We rode together in the car today. Casper didn’t want to stay home alone again. I had to work, and it was a long day. Mid way I stopped home and she rode for the afternoon with me as I saw patients, waiting in the car as I went inside each home, before I was off and running into the night for more appointments. I don’t want to be gone so much, but things need to be paid for, and work pays the bills. And it’s Christmas after all. There is more that needs to be paid for.
The weather is gloomy. That’s never a good thing at our house, for anyone. Especially at Christmas. SADD is a part of our lives, and at the holidays the kids miss Linda, desperately. I do too. Casper misses her parents, and her brothers, and her aunt. I miss Dad. And Linda's parents. And some of you wonder why Hawaii is in the plans for long term? There is sun and there are rainbows there right now. Clouds last a few hours, not for the next seven days. At our house the losses are literally on our walls. I love family pictures, but now many of them are those we miss, not those we still see. My dad. Mari, Especially Linda. Casper’s family. We didn’t know them, but I know she misses them.
So today we were in the car. “Hon, how about you help me with the family dinner Sunday? How about we fry chicken and make pineapple upside down cake and hush puppies?” “No, I don’t think so.” “But you used to like to make that. Your sisters sent the recipes. It was yummy. Your coleslaw makes Chloe so happy.” “I don’t think I can.” “Why?” “I don’t know?” Huh? What? “Can you describe that so I can understand it?” “No, I just don’t think I can or want to.” “But why? You used to. We had fun…” “I don’t know. It’s not there anymore.” “Where did it go?” (Yeah, I am brilliant like that sometimes. And they licensed me to be a therapist. Who knew?) “I don’t know. I can’t find it in me anymore.”
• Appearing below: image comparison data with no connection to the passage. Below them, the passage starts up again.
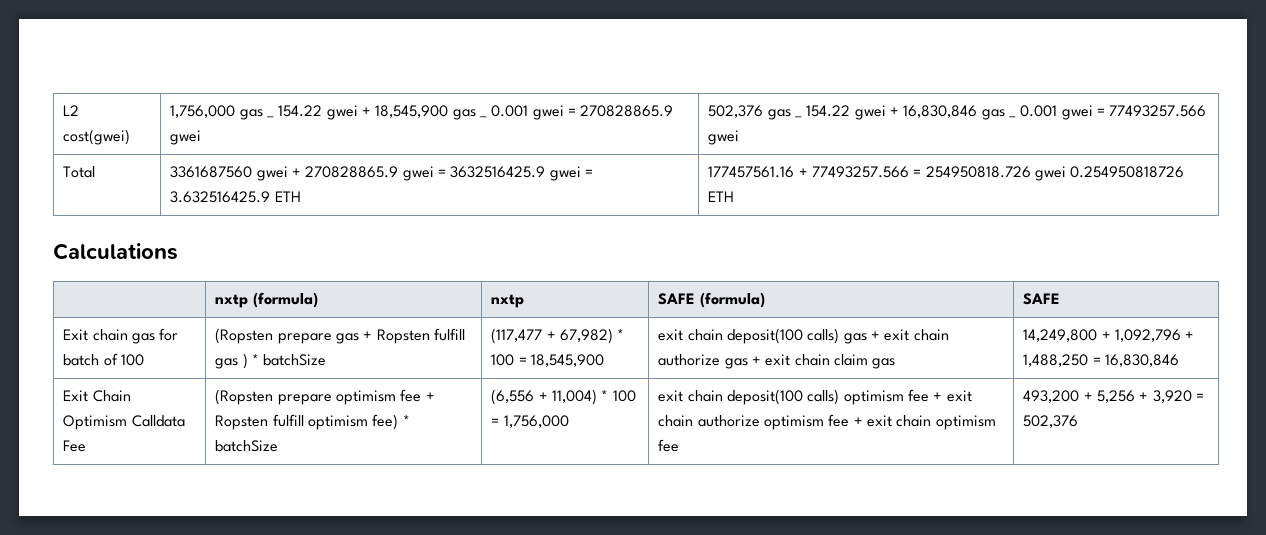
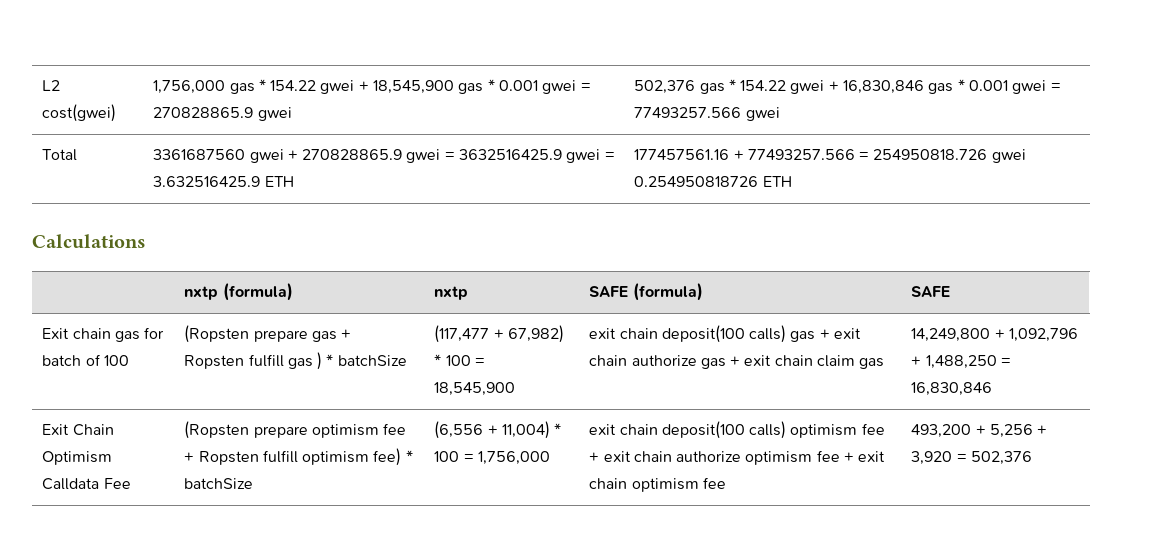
[267,116,275,118] _ -> [258,79,266,91] *
[480,116,488,118] _ -> [487,79,495,91] *
[795,116,803,118] _ -> [728,79,736,91] *
[1009,116,1017,118] _ -> [957,79,965,91] *

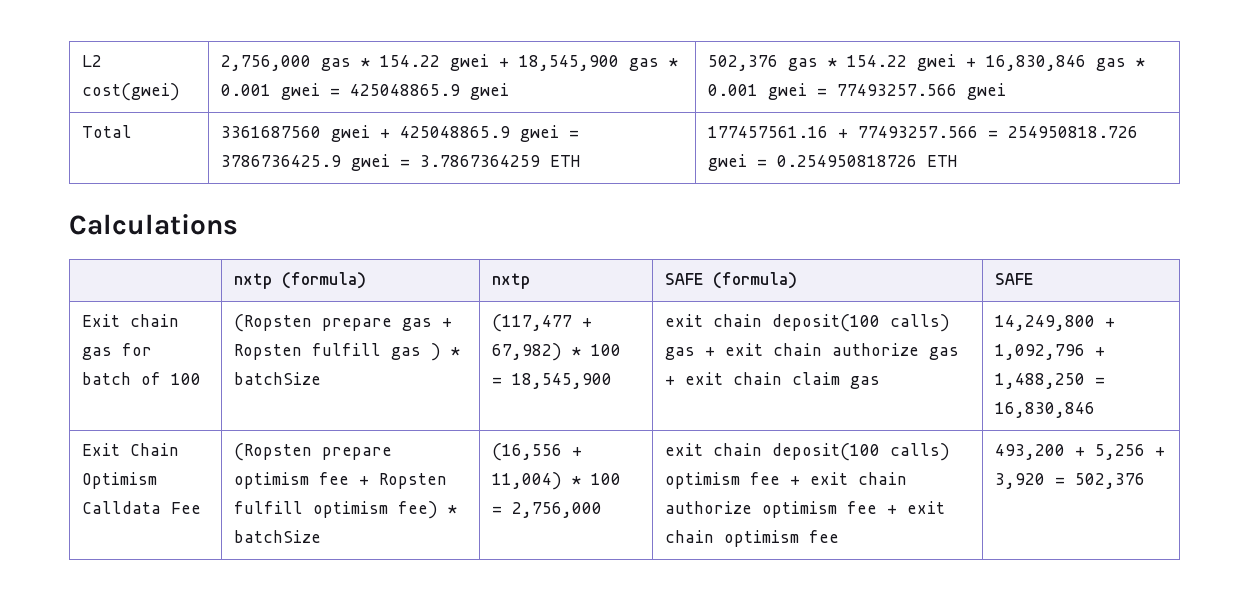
[153,80,226,94] 1,756,000 -> [220,55,311,71] 2,756,000
[153,107,254,118] 270828865.9 -> [349,84,460,96] 425048865.9
[302,149,615,163] [153,176,261,187] 270828865.9 gwei = 3632516425.9 gwei = 3.632516425.9 -> [399,125,579,142] [220,154,540,171] 425048865.9 gwei = 3786736425.9 gwei = 3.7867364259
(1026, 156) none -> [756,159,767,167] =
[434,421,484,439] (6,556 -> [491,443,562,461] (16,556
[477,451,550,465] 1,756,000 -> [511,502,602,518] 2,756,000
And there it is. Dementia in all its ugly rawness. Casper simply isn’t her anymore. Last week there were two days where she was who she was. She smiled without thinking about it. She made a few jokes. She laughed. She remembered all of us and our activities. She pulled me close. And then, just as quickly, she was gone again. Replaced by the Casper who wants so much to connect, and who will act the part with others to make them feel she is still here. But in the car, on long drives, you can’t avoid the reality. It’s not fun to cook if you can’t remember cooking and might leave the stove on. It’s scary to be downstairs when there are candles burning because you are afraid they will burn the house down and you know you are the only one afraid. You wish, desperately, that instead of being outside in the car waiting on your partner you were in that house being the hospice nurse- especially when your partner is complaining about the actual nurse and knows if you were the nurse those complaints would not occur because you were a damn good nurse. Only now you can’t remember the meds your partner is discussing.
So when your Jill is trying to cajole you into cooking dinner, you agree to a family dinner out at the Spaghetti Factory so you do not have to admit you can’t remember the recipes. You do only part of the laundry because you can’t remember what goes in the dryer and what hangs dry- or else you hang dry everything just so you don’t make a mistake. And you wish your partner would quit working so much and come home earlier so you still feel important. Because you are. But sometimes, you can’t remember just how important. You can't remember how many times you have been told that today- you look at your phone and you don't see there are messages, or answer sometimes, because the phone you used to use all the time just does not make sense anymore.
Dementia may be stealing you sometimes. But not from me.